Vale lembrar que ela foi condenada a sete anos de prisão pela morte do menino Miguel Otávio Santana, que caiu do nono andar de um edifício residencial no Centro do Recife.
Sari Corte Real. Foto: Divulgação
A Justiça Federal negou o pedido apresentado por Sari Corte Real para conseguir o financiamento integral do Fundo de Financiamento Estudantil (Fies) no curso de medicina em uma instituição privada de ensino superior. A decisão, assinada pelo juiz Náiber Pontes de Almeida, da 1ª Vara Federal da 1ª Região, em Brasília, manteve o entendimento de que a estudante não preencheu todos os critérios exigidos pelo programa federal para receber o benefício.
Sari Corte Real foi condenada a sete anos de prisão pela morte do menino Miguel Otávio Santana, que caiu do nono andar de um edifício residencial no Centro do Recife, em junho de 2020. O caso teve ampla repercussão nacional.
A sentença relacionada ao pedido do Fies foi assinada em 21 de junho e ainda cabe recurso. Até o momento, não há informação sobre eventual manifestação da defesa após a publicação da decisão.
O processo teve início em junho de 2023, logo após Sari ser aprovada no curso de medicina. Na ocasião, ela solicitou o financiamento estudantil, mas o Fundo Nacional de Desenvolvimento da Educação (FNDE) e a Caixa Econômica Federal negaram o pedido. Segundo os órgãos responsáveis, ela não alcançou a pontuação mínima necessária no Exame Nacional do Ensino Médio (Enem) para obter a classificação exigida pelo programa.
Após a negativa administrativa, a defesa ingressou com uma ação na Justiça Federal. No processo, os advogados também solicitaram uma decisão provisória para garantir a concessão do financiamento antes do julgamento definitivo da ação. Em agosto de 2023, a Justiça rejeitou esse pedido de urgência e manteve a análise do caso até a sentença.
Durante a tramitação do processo, a defesa sustentou que a nota obtida no Enem não deveria servir como critério para limitar o acesso ao financiamento estudantil. Os advogados também argumentaram que Sari atendia às demais exigências previstas para participação no programa.
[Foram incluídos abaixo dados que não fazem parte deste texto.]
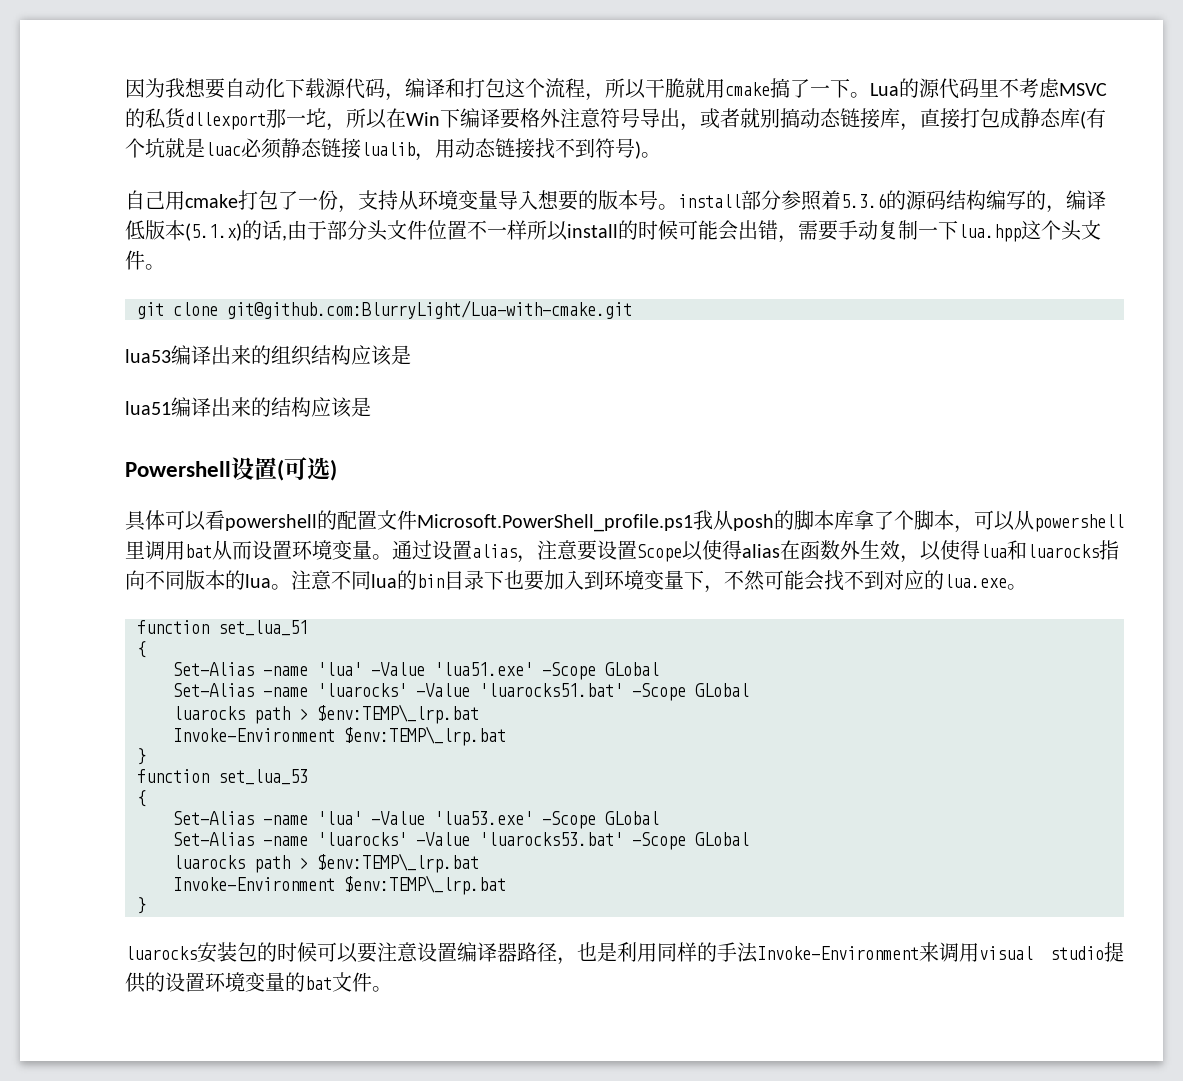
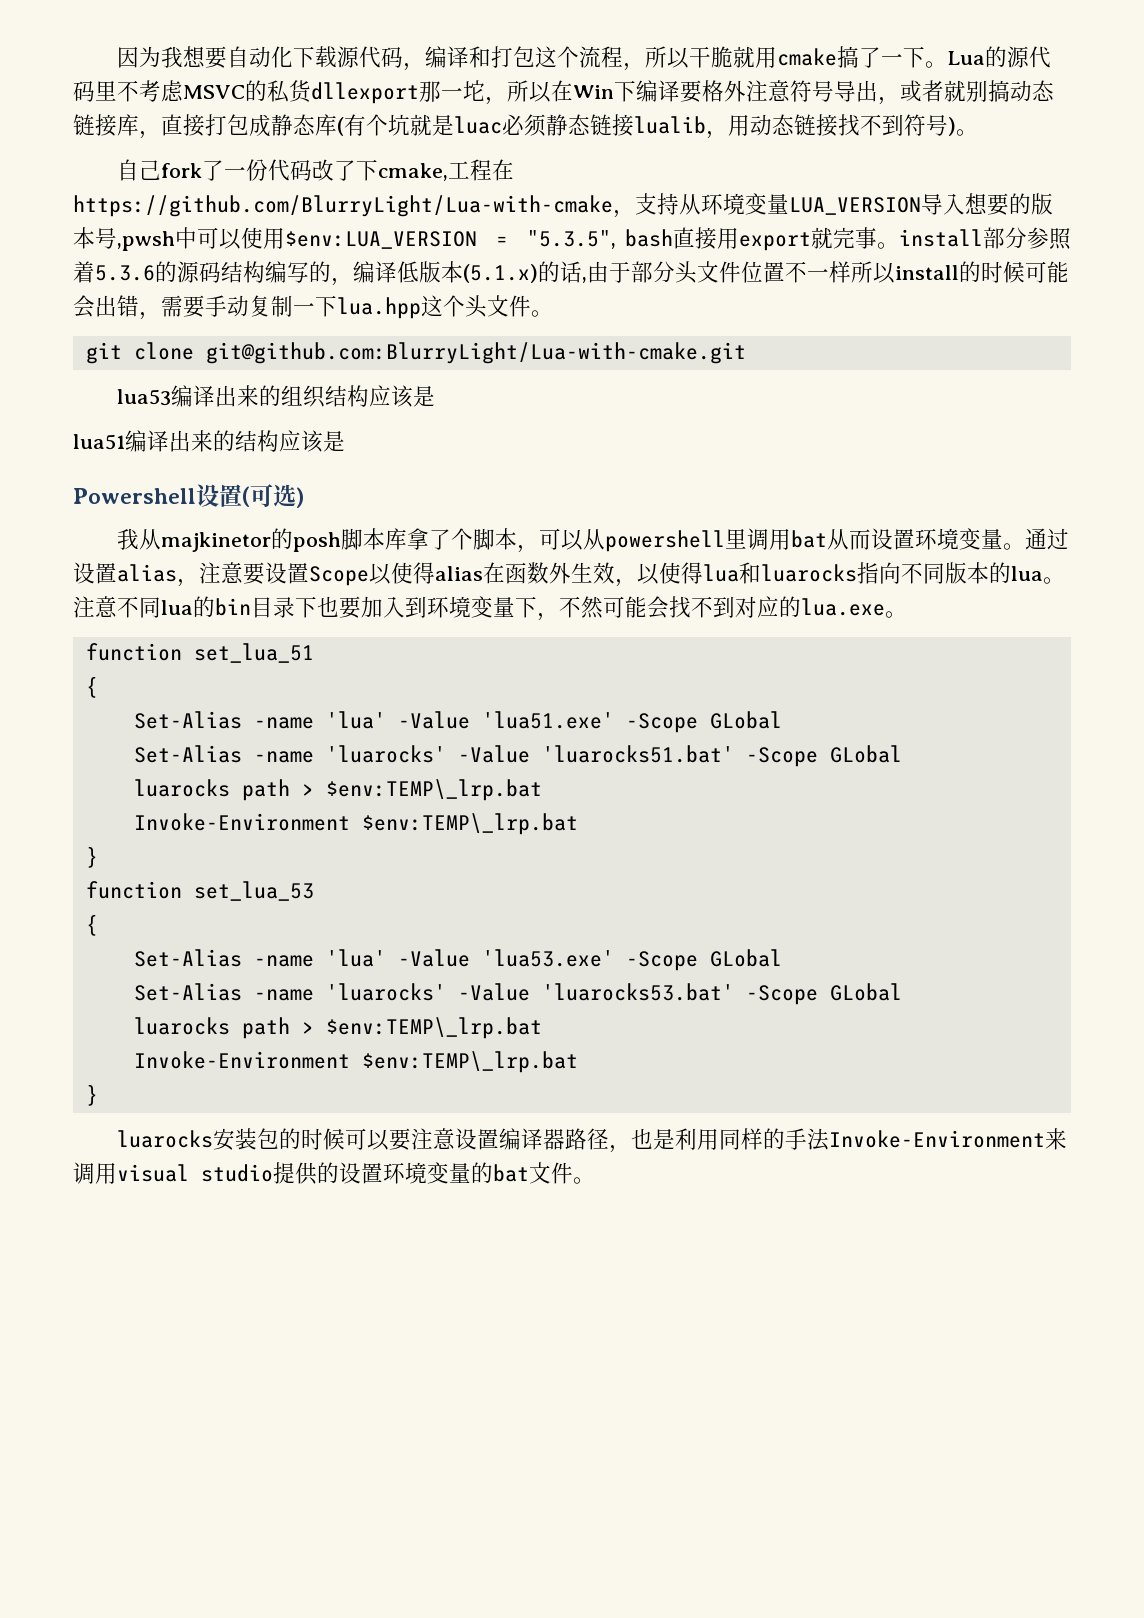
- 自己用cmake打包了一份，支持从环境变量导入想要的版本号。install部分参照着5.3.6的源码结构编写的，编译低版本(5.1.x)的话,由于部分头文件位置不一样所以install的时候可能会出错，需要手动复制一下lua.hpp这个头文件。
+ 自己fork了一份代码改了下cmake,工程在https://github.com/BlurryLight/Lua-with-cmake，支持从环境变量LUA_VERSION导入想要的版本号,pwsh中可以使用$env:LUA_VERSION = "5.3.5", bash直接用export就完事。install部分参照着5.3.6的源码结构编写的，编译低版本(5.1.x)的话,由于部分头文件位置不一样所以install的时候可能会出错，需要手动复制一下lua.hpp这个头文件。
- 具体可以看powershell的配置文件Microsoft.PowerShell_profile.ps1我从posh的脚本库拿了个脚本，可以从powershell里调用bat从而设置环境变量。
+ 我从majkinetor的posh脚本库拿了个脚本，可以从powershell里调用bat从而设置环境变量。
Ao analisar o caso, o magistrado reconheceu que a autora comprovou parte dos requisitos exigidos pelo Fies. Entre eles, o juiz destacou a comprovação de renda familiar bruta per capita inferior ao limite estabelecido pelas regras do programa.
No entanto, a decisão apontou que esse requisito, por si só, não garante o acesso ao financiamento. Segundo a sentença, a candidata não alcançou pontuação suficiente no Enem para ser classificada dentro do número de vagas disponíveis para o curso de medicina pretendido.
Na decisão, o juiz afirmou que a classificação no processo seletivo representa uma condição obrigatória para a concessão do benefício. Por esse motivo, entendeu que não havia fundamento para determinar que o FNDE e a Caixa liberassem o financiamento.
O magistrado registrou que a autora comprovou apenas parte dos requisitos exigidos pelo programa, mas destacou que a ausência da classificação necessária inviabiliza a concessão do Fies. Conforme a sentença, o financiamento depende do cumprimento das normas estabelecidas nas portarias do Ministério da Educação que regulamentam o processo seletivo.
Além de rejeitar o pedido principal, a Justiça Federal condenou Sari Corte Real ao pagamento das custas processuais e dos honorários advocatícios. A sentença fixou os honorários em 10% sobre o valor atribuído à causa.
O Fundo de Financiamento Estudantil é um programa do Ministério da Educação voltado a estudantes matriculados em instituições privadas de ensino superior. O programa oferece financiamento para cursos de graduação, conforme critérios definidos pelo governo federal. Entre as exigências estão requisitos relacionados à renda familiar e ao desempenho do candidato no Enem, além da classificação no processo seletivo para o curso escolhido.